“Honor all men. Love the brotherhood. Fear God. Honor the King.”
This sounds like a punch-list given by a coach just before his/her team takes the field or court, the last few points to drive home before charging onto the court. Or maybe the words of a general before his men take the field of battle. It might be something a pastor would say at the end of a sermon, following the slumber-disrupting phrase, “Ok, if you didn’t hear anything else I have said today, hear this…”
Coaches. Leaders. Pastors. Parents. We all want to give one last all-inclusive statement at the end of our instruction, mentoring, training or parenting. Several weeks ago, I had the awesome opportunity to speak to over 200 college guys about what Biblical manhood is. I wanted to use this verse, but could not remember the reference, and unfortunately, couldn’t find it in time to use. I had been looking in the back of all of the New Testament letters thinking that Paul or James had used it as their parting words. Then, as I was reading this morning, I find it sandwiched in the middle of the second chapter of I Peter! It seems like this could almost stand alone, like it should be a framed poster (I think I might print it out and put it on my office wall!). And yet Peter almost says this in passing.
You have to understand both author and audience here. Peter is the “rock” upon whom Jesus has built his church, and he is writing to the believers who have been scattered throughout Asia because of persecution. This was not a reminder: it was an encouragement. In that setting, Peter and those to whom he was writing had already made the commitment to do the hard things in the hard places. They didn’t need to be reminded. They simply needed to be encouraged, “You’re not alone. You can do this. I know it’s hard, but He is worth it!”
That being said, I think it’s worthwhile to break down this simple, powerful, succinct encouragement:
- “Honor all men.” Honor here means to respect or to regard. We take our example from Jesus. He didn’t come to earth for just those that loved Him, those that had something to offer Him in return. He came to “seek and save that which was lost”. In His words, “Its not the healthy who need a doctor, but the sick.” We are to honor all men, show them respect, if for no other reason, because they are as much God’s craftsmanship as we are.
- “Love the Brotherhood.” This is different from honor or respect. Love is something more, and that “something more” is designated for those who belong to His family, your bothers and sisters, co-laborers in Christ. There is also a sense of oneness and unity in this statement. The “Brotherhood” should be unified, but are we?
- “Fear God.” This is so often misunderstood and misused. This doesn’t mean we are to constantly live in fear, or always be scared of “The Big Guy Upstairs”. In fact, II Timothy 1:7 says, “For God has not given us a spirit of fear, but of power and love and a sound mind.” This fear Peter is talking about is reverence and recognition of who He is and who we aren’t.

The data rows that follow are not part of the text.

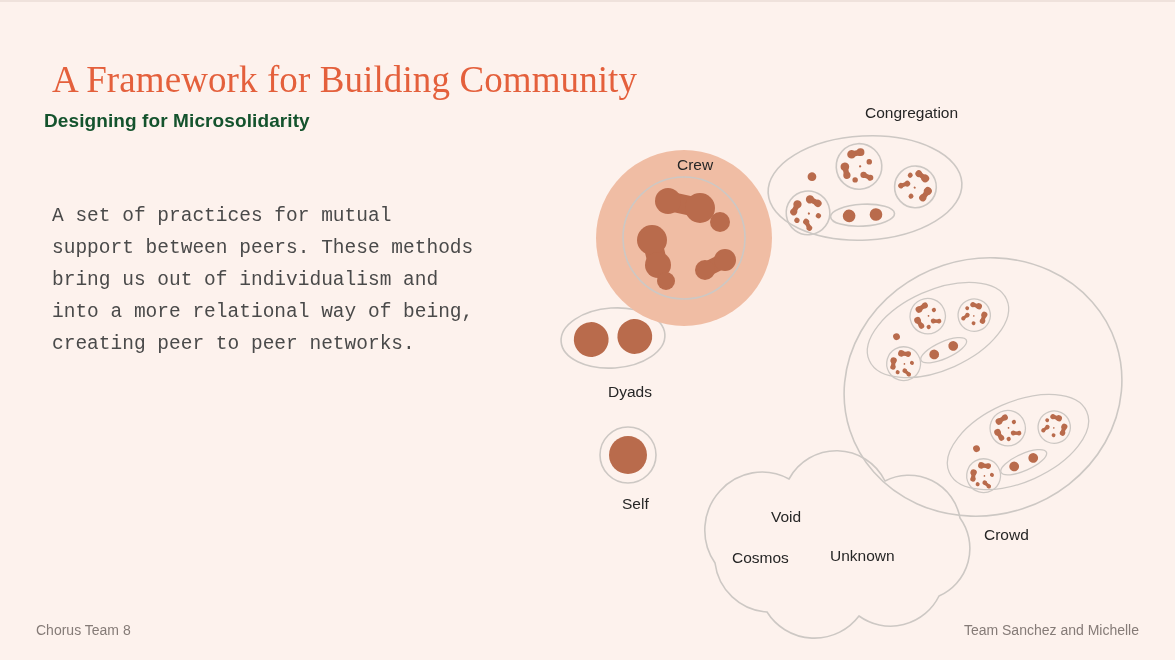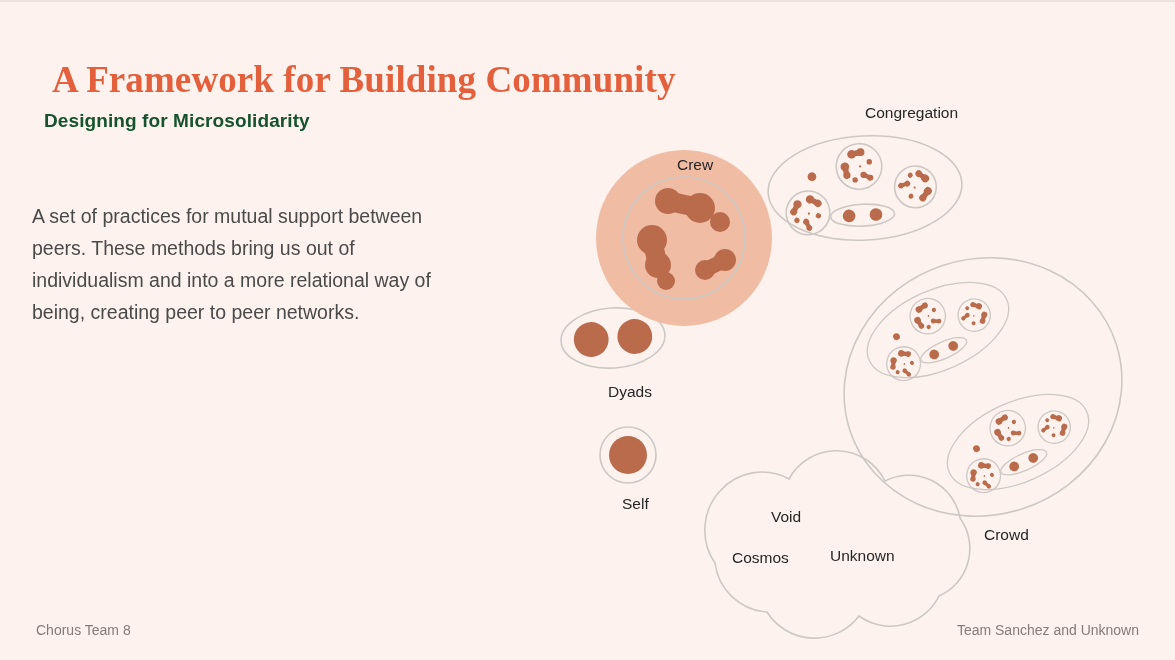"A Framework for Building Community" .slide-title { font-weight: 700 -> 400 }
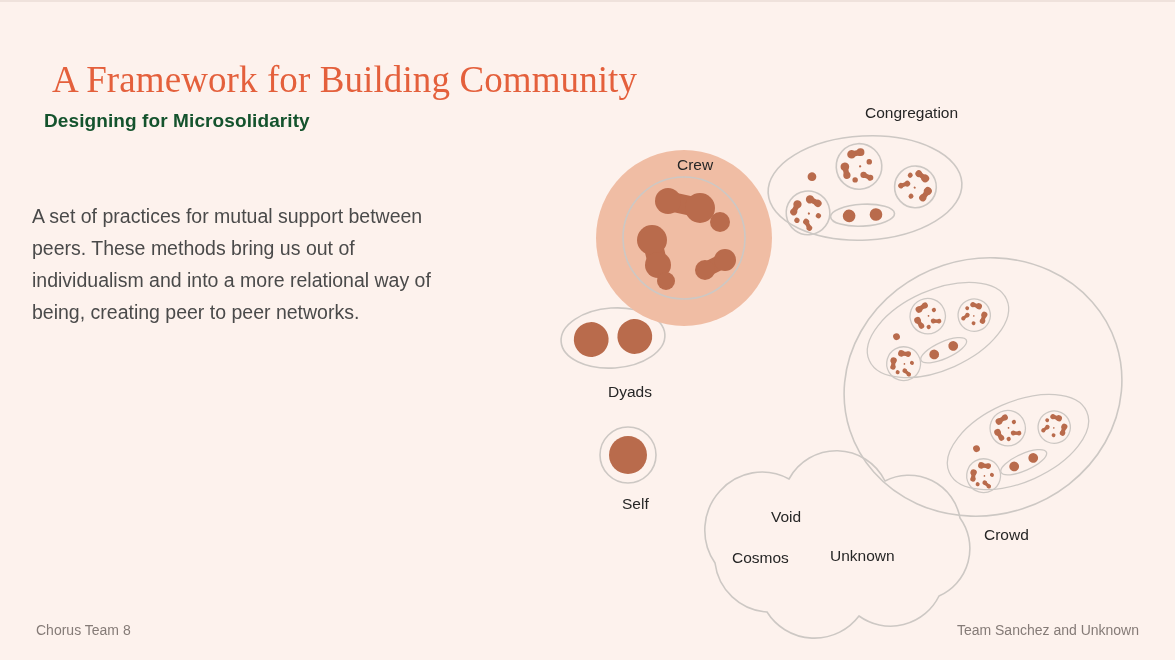"A set of practices for" .body-copy { font-family: Liberation Sans, sans-serif -> Liberation Mono, monospace; left: 32px -> 52px }
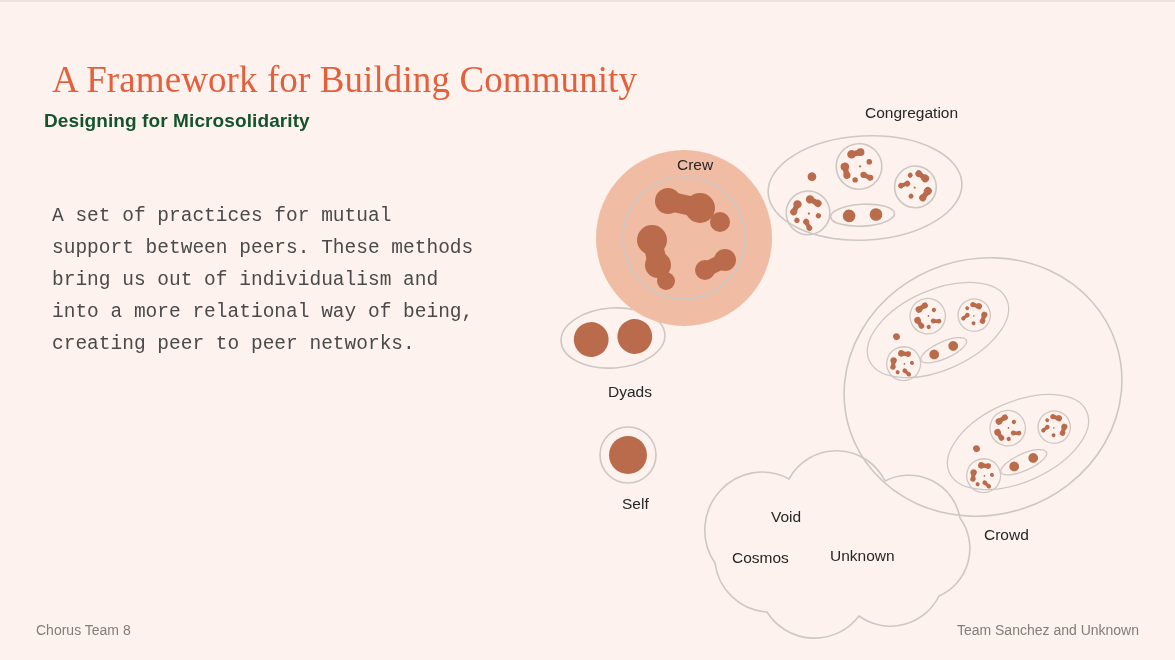"Team Sanchez and Unknown" div.footer { text: Unknown -> Michelle }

- “Honor the King”. In context, Peter here is referring to the actual human authority. If we do not follow those in authority, what will others think when it comes to following our Lord? However, I think in application to our lives as followers of Christ, we can take that a step further beyond our political and legal authorities. Our lives should honor Him who is our strength and our salvation.
So as we go about our business today, let us “Honor all men. Love the brotherhood. Fear God. Honor the King.”